An area of personal interest is finding ways to optimize the inference performance of LLMs when deployed in resource-constrained environments like commodity hardware, desktops, laptops, mobiles, edge devices, etc. There are many approaches to accomplish this, including architecture simplification and knowledge distillation, but my focus has been primarily on quantization and pruning.

The method to produce these experimental versions involves using a custom version of llama-imatrix to generate an imatrix that includes tensor statistics, and a custom version of llama-quantize, which computes a per-tensor quantization error, to automatically select the lowest error quantization recipe that achieves a global target bits‑per‑weight (bpw). More details on the implementation and test results here

There are two pull requests (#14891 & #15550) to merge these changes back into the core llama.cpp project. This may or may not ever happen so, until then, the modified versions will be available on GitHub.

For testing and comparison, I use models produced by Bartowski (see credits below) and Unsloth (Daniel and Michael Han do some really interesting stuff!) but when they don't provide versions of the required model, tests and comparisons are against standard quantization obtained by simply running llama-quantize with no further optimizations.

All experimental versions were generated using an appropriate imatrix created from datasets available at eaddario/imatrix-calibration. In llama.cpp, an imatrix is a calibration file derived from running representative text through the model and collecting activation statistics. It is used to weight quantization error so that error in more “important” directions (as estimated from activations) is penalized more heavily.

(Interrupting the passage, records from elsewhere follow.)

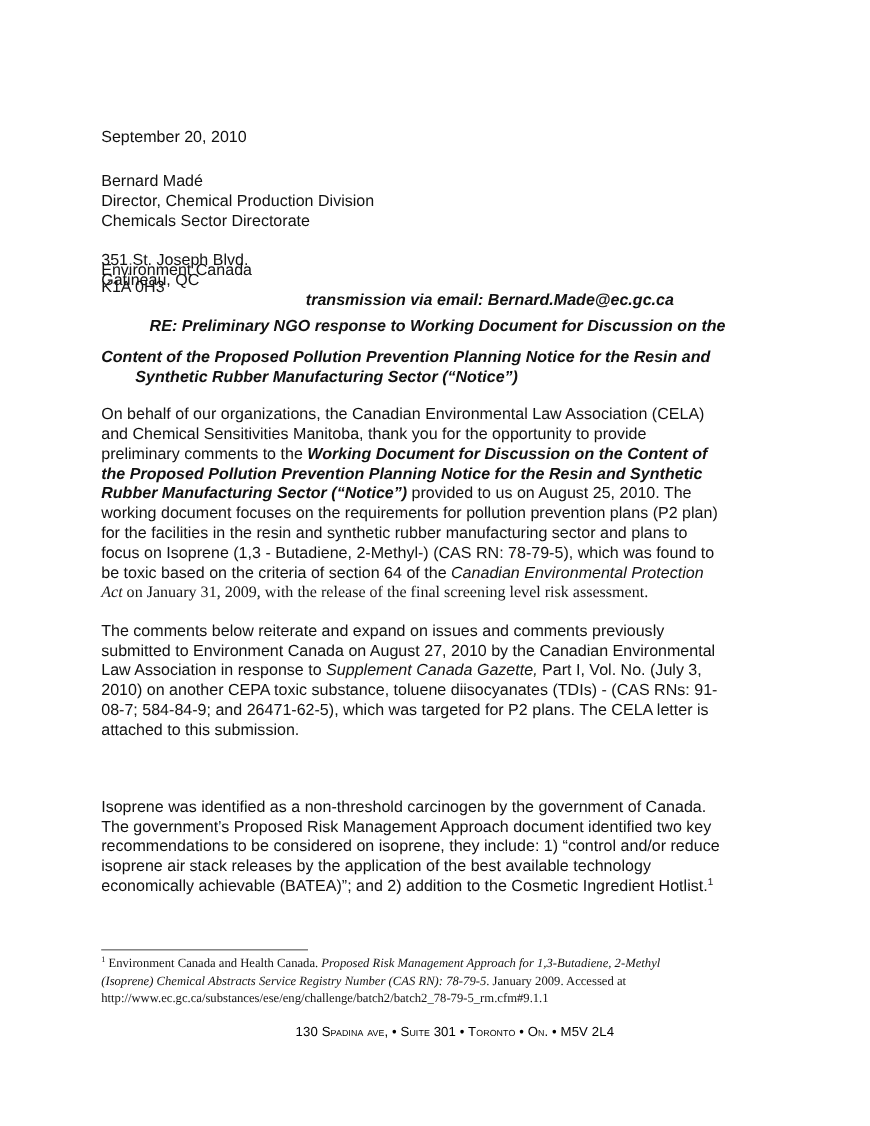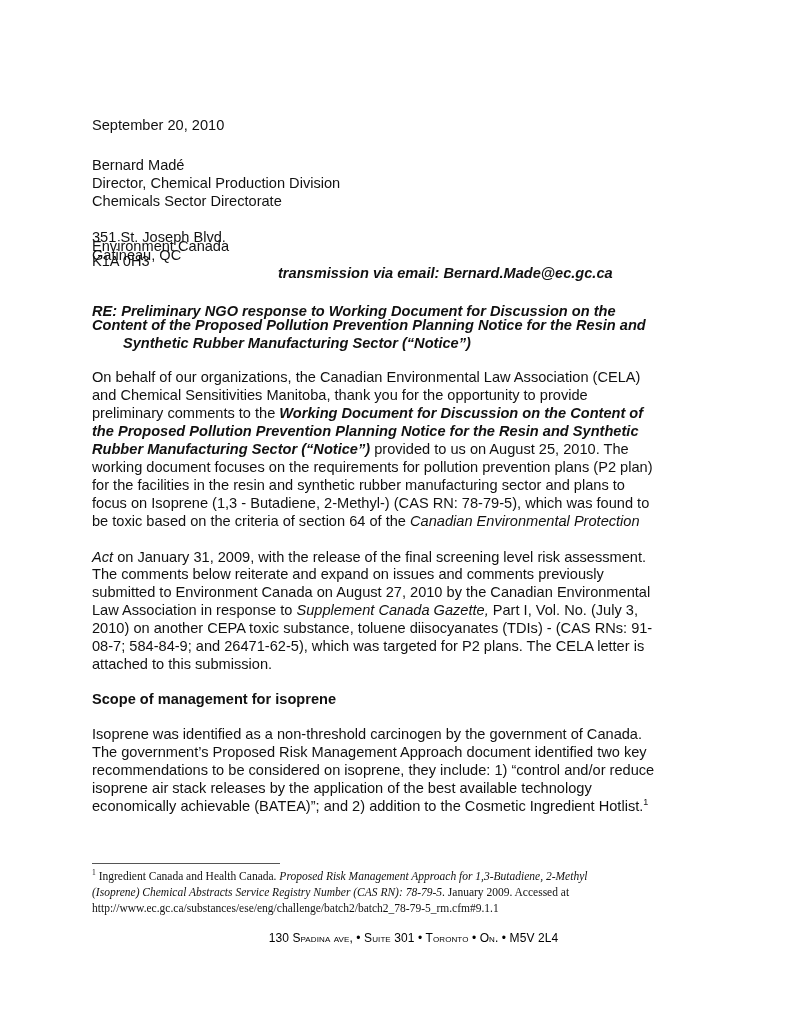--- a/index.html
+++ b/index.html
@@ -36,7 +36,7 @@
   </div>
 
   <div>
-    <div class="line sans bi" style="top:302px;">RE:  Preliminary NGO response to Working Document for Discussion on the</div>
+    <div class="line sans bi" style="top:288px;margin-left:44px;">RE:  Preliminary NGO response to Working Document for Discussion on the</div>
     <div class="line sans bi" style="top:316px;">Content of the Proposed Pollution Prevention Planning Notice for the Resin and</div>
     <div class="line sans bi" style="top:334px;margin-left:31px;">Synthetic Rubber Manufacturing Sector (“Notice”)</div>
   </div>

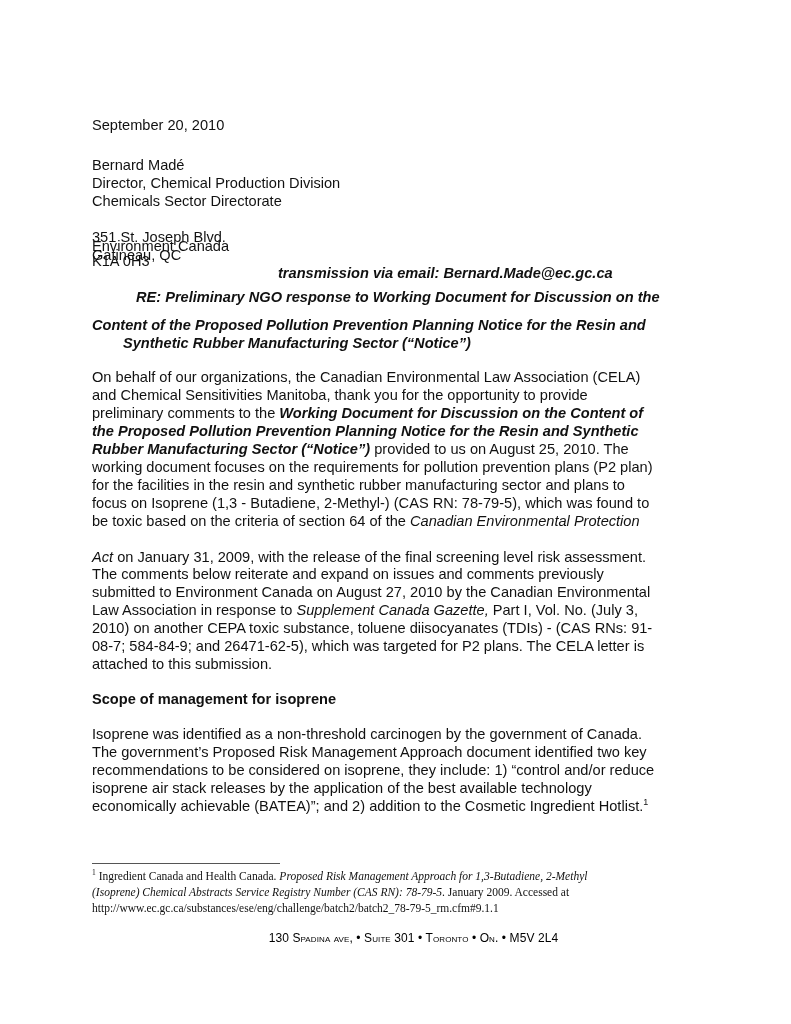--- a/index.html
+++ b/index.html
@@ -51,7 +51,7 @@
     <div class="line sans" style="top:476px;">for the facilities in the resin and synthetic rubber manufacturing sector and plans to</div>
     <div class="line sans" style="top:494px;">focus on Isoprene (1,3 - Butadiene, 2-Methyl-) (CAS RN:  78-79-5), which was found to</div>
     <div class="line sans" style="top:512px;"><span>be toxic based on the criteria of section 64 of the </span><span class="i">Canadian Environmental Protection</span></div>
-    <div class="line sans" style="top:548px;"><span class="i">Act</span><span> on January 31, 2009, with the release of the final screening level risk assessment.</span></div>
+    <div class="line sans" style="top:530px;font-family:Liberation Serif, serif;"><span class="i">Act</span><span> on January 31, 2009, with the release of the final screening level risk assessment.</span></div>
   </div>
 
   <div>

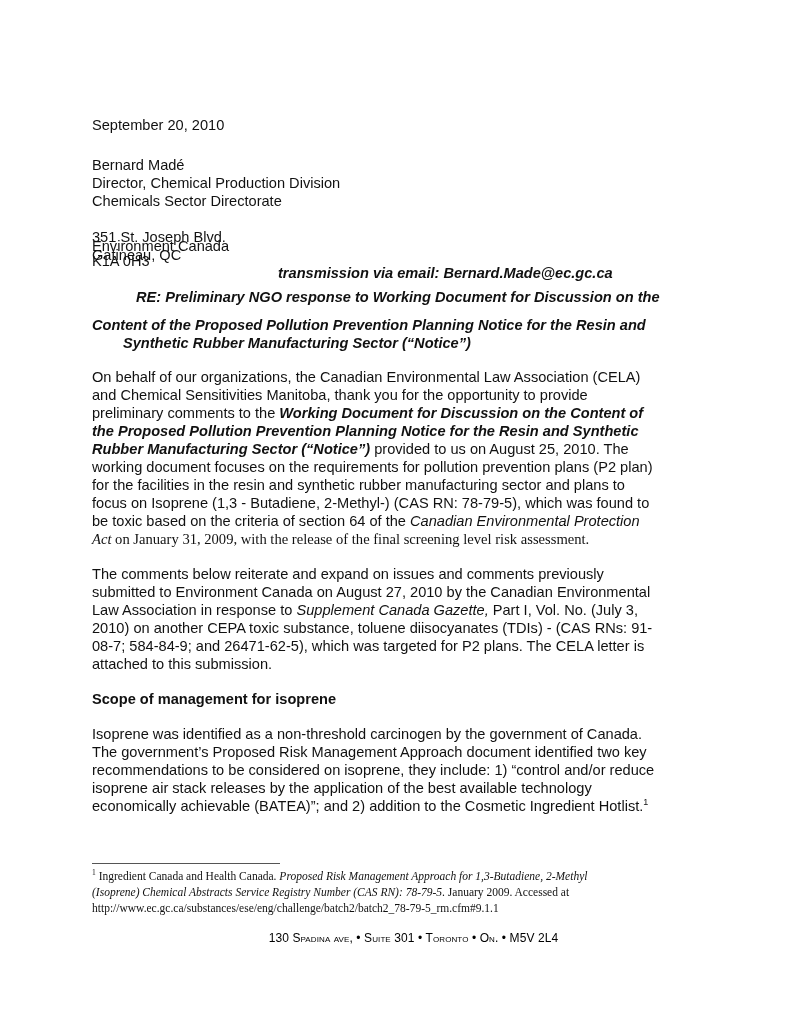--- a/index.html
+++ b/index.html
@@ -63,7 +63,6 @@
     <div class="line sans" style="top:655px;">attached to this submission.</div>
   </div>
 
-  <div class="line sans b" style="top:690px;">Scope of management for isoprene</div>
 
   <div>
     <div class="line sans" style="top:725px;">Isoprene was identified as a non-threshold carcinogen by the government of Canada.</div>

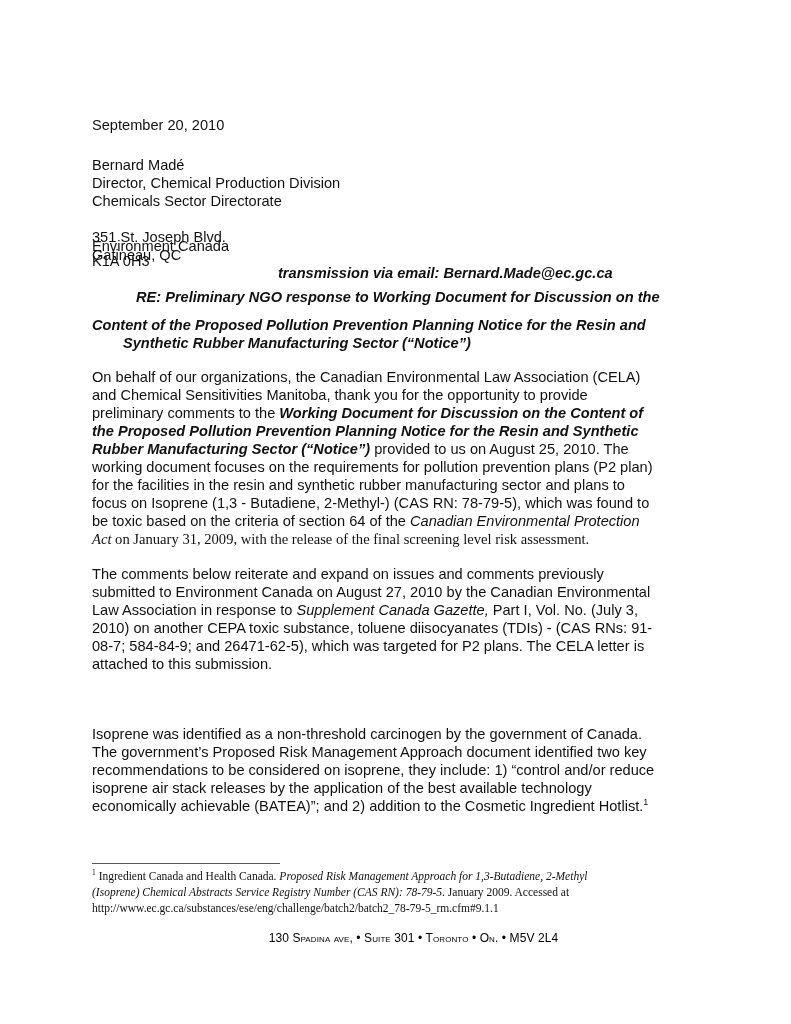--- a/index.html
+++ b/index.html
@@ -74,7 +74,7 @@
 
   <div class="fn-rule"></div>
   <div>
-    <div class="line serif" style="top:869px;"><span class="sup">1</span><span> Ingredient Canada and Health Canada.  </span><span class="i">Proposed Risk Management Approach for 1,3-Butadiene, 2-Methyl</span></div>
+    <div class="line serif" style="top:869px;"><span class="sup">1</span><span> Environment Canada and Health Canada.  </span><span class="i">Proposed Risk Management Approach for 1,3-Butadiene, 2-Methyl</span></div>
     <div class="line serif" style="top:885px;"><span class="i">(Isoprene) Chemical Abstracts Service Registry Number (CAS RN): 78-79-5</span><span>.  January 2009.  Accessed at</span></div>
     <div class="line serif" style="top:901px;">http://www.ec.gc.ca/substances/ese/eng/challenge/batch2/batch2_78-79-5_rm.cfm#9.1.1</div>
   </div>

The process to generate these models is roughly as follows:

1. Convert the original model's safetensors to GGUF F16
2. Estimate the Perplexity score for the F16 model (baseline) using the wikitext-2-raw-v1 dataset, and save the logits
3. Generate an imatrix from the most appropriate calibration dataset
4. Quantize the baseline model targeting a bpw average (e.g. llama-quantize --target-bpw 4.5678 --state-file --imatrix imatrix.gguf baseline-model-F16.gguf 12)
5. Calculate Perplexity, KL Divergence, ARC (Easy+Challenge), GPQA-Diamond, HellaSwag, MMLU-Redux, Truthful QA and WinoGrande scores for each quantized model
6. Keep version with the best 𝜌PPL and μKLD scores
7. Repeat until all desired quants are created

Misconceptions about BF16 to F16 Conversion

A common concern when converting BFloat16 (BF16) models to Float16 (F16) is the potential for accuracy loss. Specifically:

• Weight Clipping (Overflow): Clipping, or overflow, is often feared but only occurs if a model's weights exceed the range of ±65,503. This is a relatively rare issue in practice.
• Subnormal Zeroing (Underflow): A more frequent occurrence is underflow, where weights smaller than approximately 5.96x10⁻⁸ are converted to zero.

Crucially, when the F16 model is subsequently used for quantization, the resulting degradation in metrics like Perplexity (PPL) or Kullback–Leibler Divergence (KLD) is minimal. Any variations are typically restricted to the hundreds or thousandths decimal places compared to the BF16 model.

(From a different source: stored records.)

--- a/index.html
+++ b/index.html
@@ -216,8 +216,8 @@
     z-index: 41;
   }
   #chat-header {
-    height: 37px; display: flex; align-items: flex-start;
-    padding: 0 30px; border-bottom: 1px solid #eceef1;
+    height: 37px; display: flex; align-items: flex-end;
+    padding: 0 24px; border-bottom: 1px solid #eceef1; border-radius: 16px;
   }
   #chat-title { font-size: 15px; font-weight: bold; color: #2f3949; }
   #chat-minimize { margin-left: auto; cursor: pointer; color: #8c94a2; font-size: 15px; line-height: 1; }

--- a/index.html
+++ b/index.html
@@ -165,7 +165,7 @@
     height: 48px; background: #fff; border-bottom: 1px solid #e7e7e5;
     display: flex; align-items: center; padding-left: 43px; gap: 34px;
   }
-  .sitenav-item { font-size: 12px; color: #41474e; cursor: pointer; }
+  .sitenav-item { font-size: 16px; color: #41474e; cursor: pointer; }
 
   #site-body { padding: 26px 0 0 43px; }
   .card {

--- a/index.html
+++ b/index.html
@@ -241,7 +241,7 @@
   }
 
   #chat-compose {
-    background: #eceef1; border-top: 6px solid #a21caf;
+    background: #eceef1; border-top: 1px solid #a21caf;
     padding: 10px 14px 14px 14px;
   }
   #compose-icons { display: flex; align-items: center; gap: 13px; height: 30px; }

However, considering that weight clipping presents a more substantial risk to model integrity, every BF16 base model undergoes validation prior to the conversion process. Consequently, no models hosted in this repository exhibit performance degradation due to overflow clipping.

While BF16 offers precision benefits, performance remains a key factor.

• Conversion Speed: Tests, such as timing convert_hf_to_gguf.py, show a notable performance difference, with conversion to BF16 being 15–30% slower than to F16.
• Inference Speed: A less pronounced but still present difference (3–6%) is observed during inference. Although native BF support has been introduced by many chip manufacturers, the slower performance may stem from the entire software and hardware stack (firmware, libraries, etc.) not being fully optimized yet.

The choice to prioritize F16 over BF16 is driven by a focus on maximizing performance in specific deployment environments. My primary objective is not large-scale quantization production, a domain where others like Bartowski and Unsloth excel at, but rather optimizing inference performance for resource-constrained environments. Since BF16 support is not yet widespread in areas like mobile, edge, and embedded devices, using F16 ensures broader compatibility and easier optimization for these use cases.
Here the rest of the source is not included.